Different mutants display different levels of gene expression, which largely depends on the presence or absence of the transposable element somewhere else in the genome. The different function of the elements are detected as altered temporal or spatial patterns of somatic reversions or reversible inactivation of the entire element. Some excision events of these elements restore gene function and can be detected as somatic reversions. If Ac or Ds insertions in an exon, and the transposable elements are excised leaving some of the duplicated base pairs behind, it alters the protein structure either by causing mutations such as frame shift mutations or the addition of amino acids. In some cases, unstable Ds or Ac induced mutant can give rise to a stable recessive mutant. Ac determines the mutation process and the mutable loci as well as their timing. Ac transposase does not influence transcription initiation site selection, and large numbers of Ac elements may inhibit the expression of Ds by reducing the rate of transcription initiation instead of affecting the transcription site selection. Ac transposase is also capable of suppressing gene expression when Ac or Ds inserts in 5’ untranslated region using target sites. Ac or Ds element insertion sites have been characterized by the presence of different direct duplications of 6-10 base pairs prior to insertions, indicating that Ac transposase may have preference for short duplication as insertion sites. Transposition of both Ac and Ds occurs during development of a tissue and is under precise control which is determined by the number of Ac loci present, their organization, and their position in the chromosome complement. The transposable elements not only entirely remove or alter the gene function via insertion, but can also exert a mutator activity when they leave the position where they had visited the chromosome. Induced disturbances in quantity and organization of the heterochromatic elements of the chromosome could give rise to a series of alterations in its structure, behavior, and in genic reactions that can alter phenotypic expression.

The Ac and Ds elements share two properties that are common for transposable elements. One is that at the site of their insertion, a short DNA sequence is 8 base pairs long, and is duplicated and borders exactly at the Ac or Ds sequence. Second, the sequences of several Ds elements terminate in an inverted repeat of the nucleotide sequence TAGGATGAAA. The Ds elements shows quite some degree of similarity with the Ac elements, such as the Ds9 element which is a complemental mutant of Ac and only differs in the open reading frame 1. Other Ds elements differ from the Ac element by internal deletions.

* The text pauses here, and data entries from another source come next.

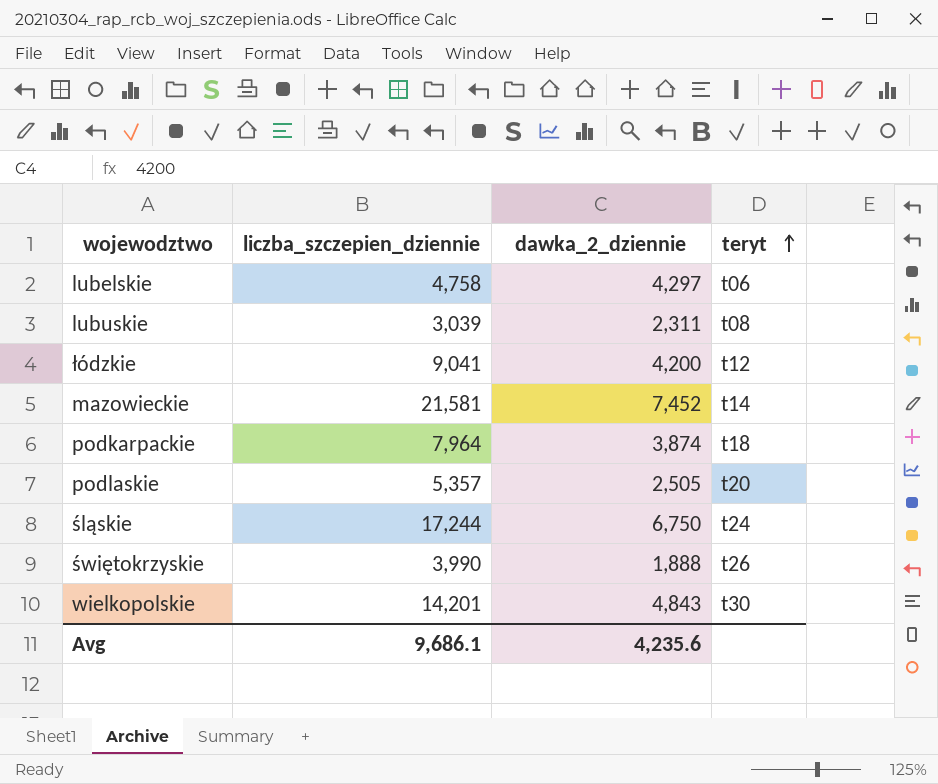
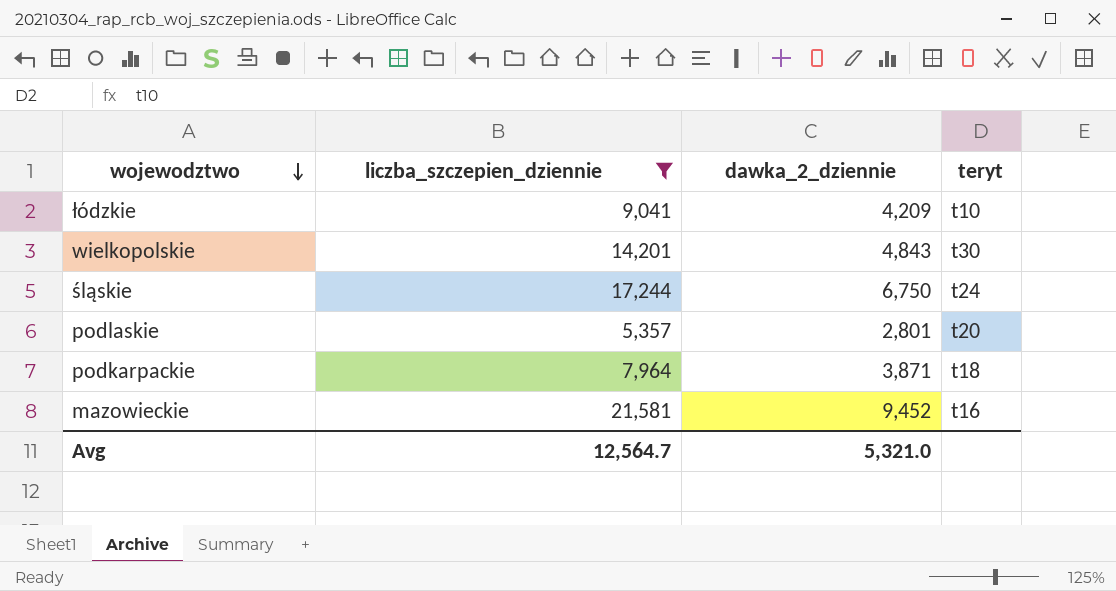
filter: none -> liczba_szczepien_dziennie >= 5,357
row order: teryt ascending -> wojewodztwo descending
łódzkie | dawka_2_dziennie: 4,200 -> 4,209
łódzkie | teryt: t12 -> t10
podlaskie | dawka_2_dziennie: 2,505 -> 2,801
podkarpackie | dawka_2_dziennie: 3,874 -> 3,871
mazowieckie | dawka_2_dziennie: 7,452 -> 9,452
mazowieckie | teryt: t14 -> t16
Avg | liczba_szczepien_dziennie: 9,686.1 -> 12,564.7
Avg | dawka_2_dziennie: 4,235.6 -> 5,321.0

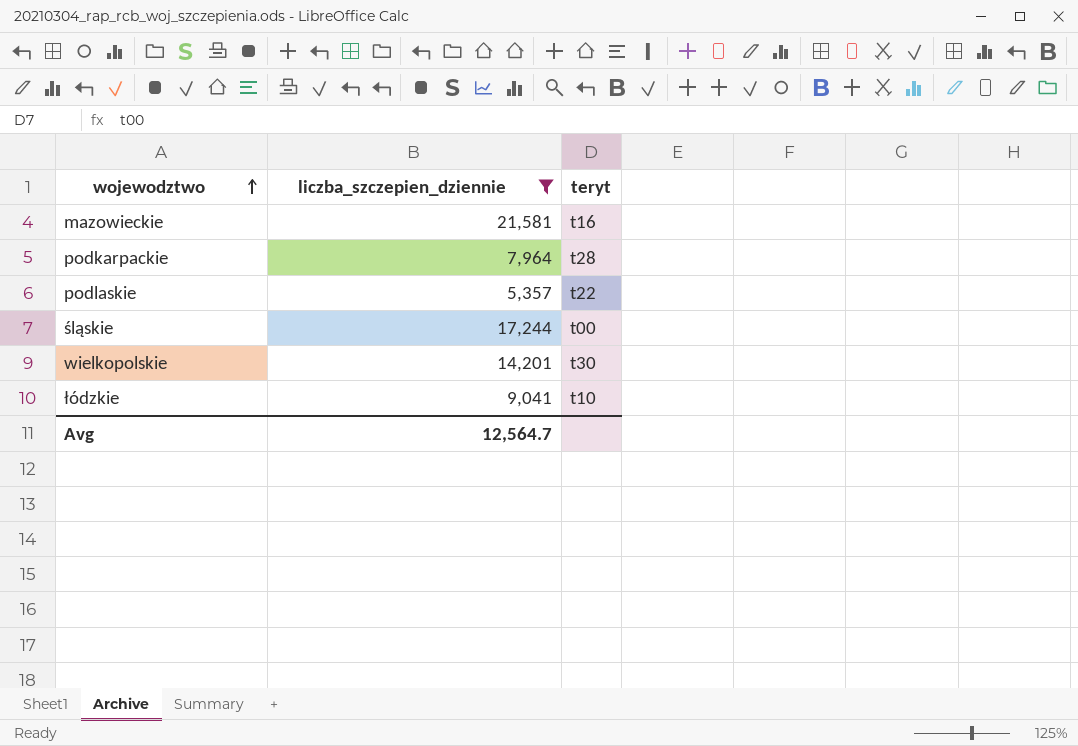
row order: wojewodztwo descending -> wojewodztwo ascending
column dawka_2_dziennie | position: 3 -> none
podkarpackie | teryt: t18 -> t28
podlaskie | teryt: t20 -> t22
śląskie | teryt: t24 -> t00

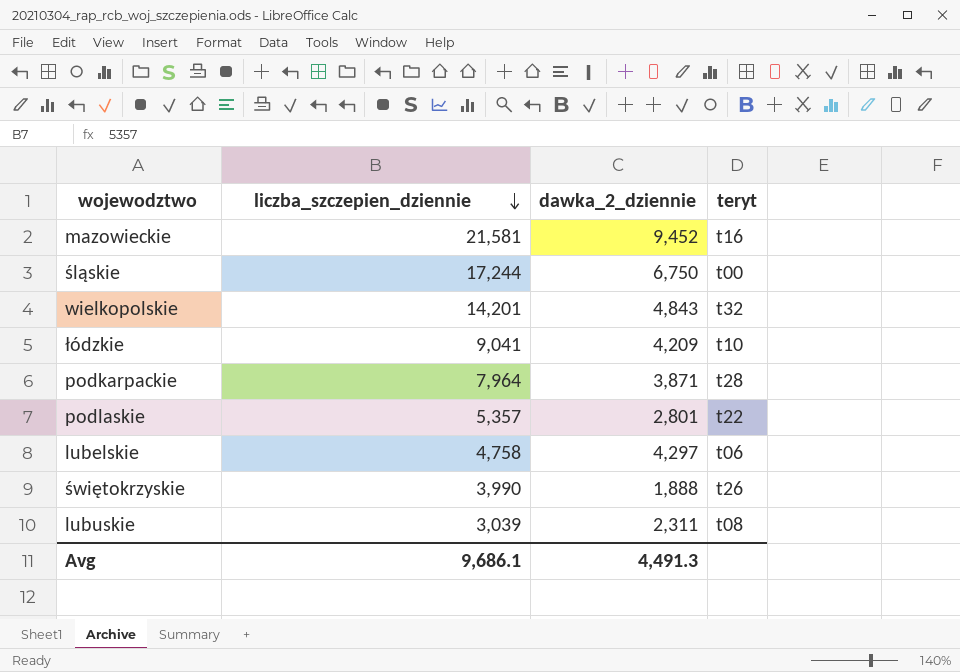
filter: liczba_szczepien_dziennie >= 5,357 -> none
row order: wojewodztwo ascending -> liczba_szczepien_dziennie descending
column dawka_2_dziennie | position: none -> 3
wielkopolskie | teryt: t30 -> t32
Avg | liczba_szczepien_dziennie: 12,564.7 -> 9,686.1

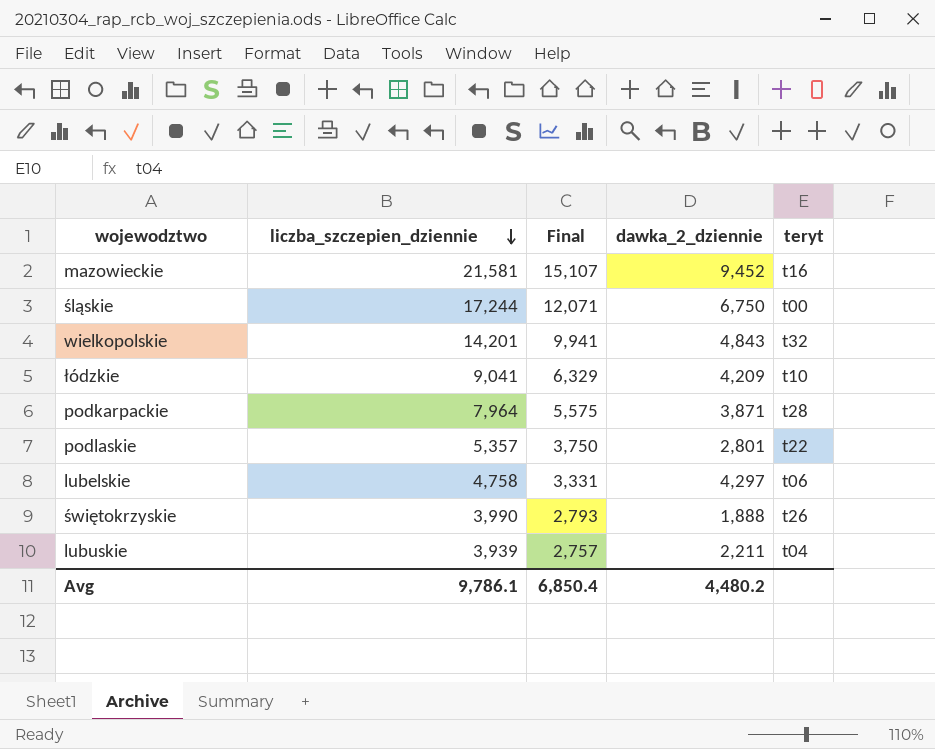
column Final | formula: none -> [liczba_szczepien_dziennie] * 0.7
lubuskie | liczba_szczepien_dziennie: 3,039 -> 3,939
lubuskie | dawka_2_dziennie: 2,311 -> 2,211
lubuskie | teryt: t08 -> t04
Avg | liczba_szczepien_dziennie: 9,686.1 -> 9,786.1
Avg | dawka_2_dziennie: 4,491.3 -> 4,480.2

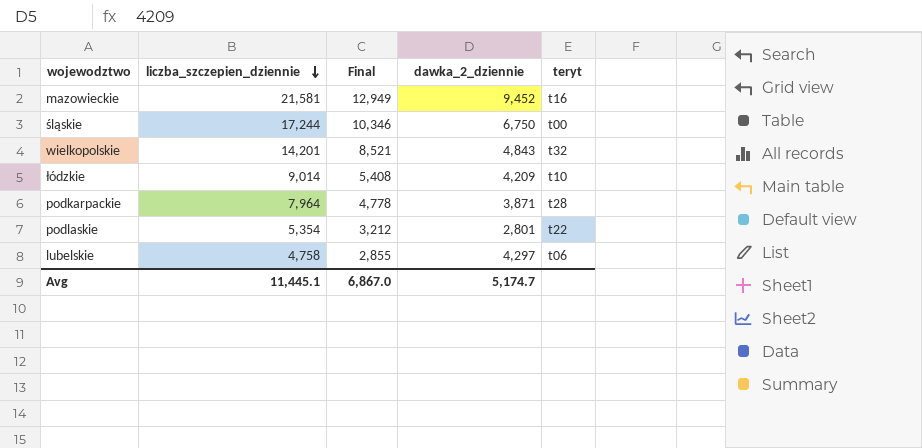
column Final | formula: [liczba_szczepien_dziennie] * 0.7 -> [liczba_szczepien_dziennie] * 0.6
row świętokrzyskie: 3,990 | 2,793 | 1,888 | t26 -> none
row lubuskie: 3,939 | 2,757 | 2,211 | t04 -> none
łódzkie | liczba_szczepien_dziennie: 9,041 -> 9,014
podlaskie | liczba_szczepien_dziennie: 5,357 -> 5,354
Avg | liczba_szczepien_dziennie: 9,786.1 -> 11,445.1
Avg | Final: 6,850.4 -> 6,867.0
Avg | dawka_2_dziennie: 4,480.2 -> 5,174.7

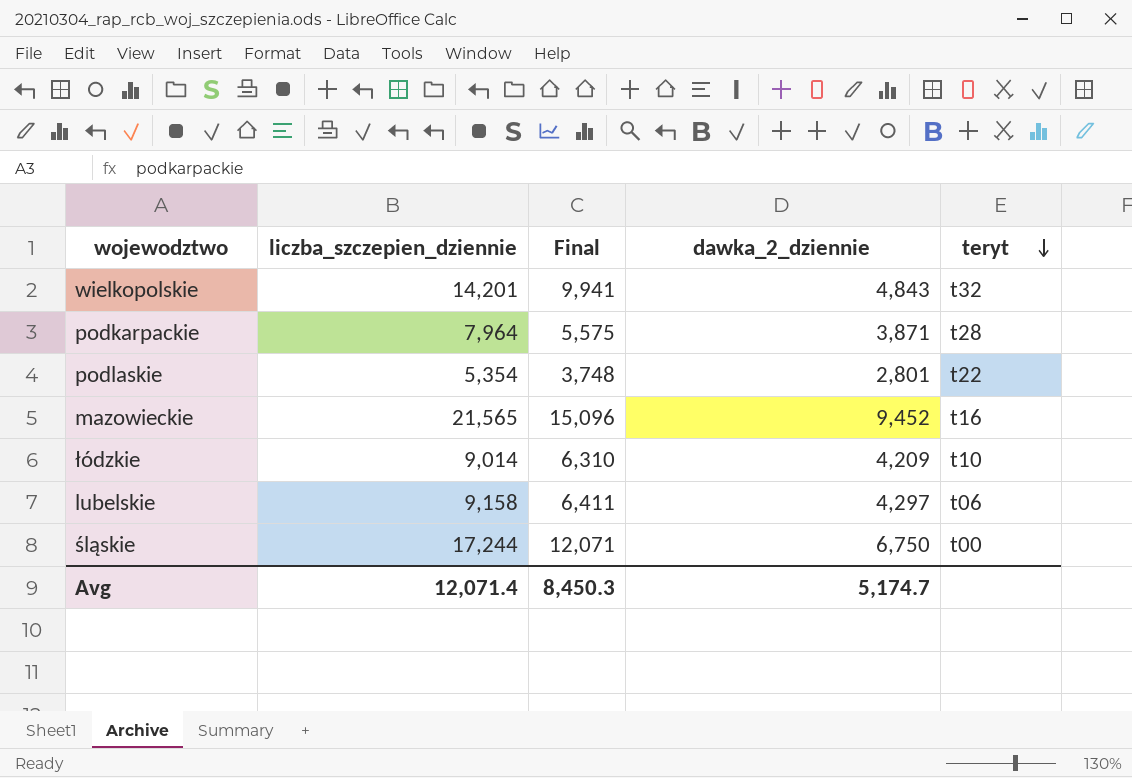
row order: liczba_szczepien_dziennie descending -> teryt descending
column Final | formula: [liczba_szczepien_dziennie] * 0.6 -> [liczba_szczepien_dziennie] * 0.7
mazowieckie | liczba_szczepien_dziennie: 21,581 -> 21,565
lubelskie | liczba_szczepien_dziennie: 4,758 -> 9,158
Avg | liczba_szczepien_dziennie: 11,445.1 -> 12,071.4
Avg | Final: 6,867.0 -> 8,450.3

As Ac copy number increases, the expression of genes flanking the Ds promoter insertion are negatively regulated, which is called the negative dosage effect. Ds flanking gene expression is inhibited in the presence of the autonomous Ac element. As the Ac element copy number increases, transposition events that require Ac occur at a later time during endosperm development. Ac causes no or few chromosome breaks. In the absence of Ac, Ds caused mutations are stable. By identifying alleles that suppress the Ac element they could be used for functional genomics studies. The properties of transposable elements can also be altered in a clonally heritable fashion. Ds elements can be used as building blocks for complicated structures like the double Ds or the 30kb transposon-like insertion which is terminated by Ds elements. Ds elements can generate long direct inverted duplicates of a chromosome segment, indicating that Ds elements are able to mobilize DNA sequences unrelated to themselves, this can provide a mechanism for rearrangement of genetic information. Since small duplication of host DNA created by the insertion of the elements are left over in a slightly altered form after excision of the transposable element, they may indicate that plant transposable elements play a role in the evolution of genes.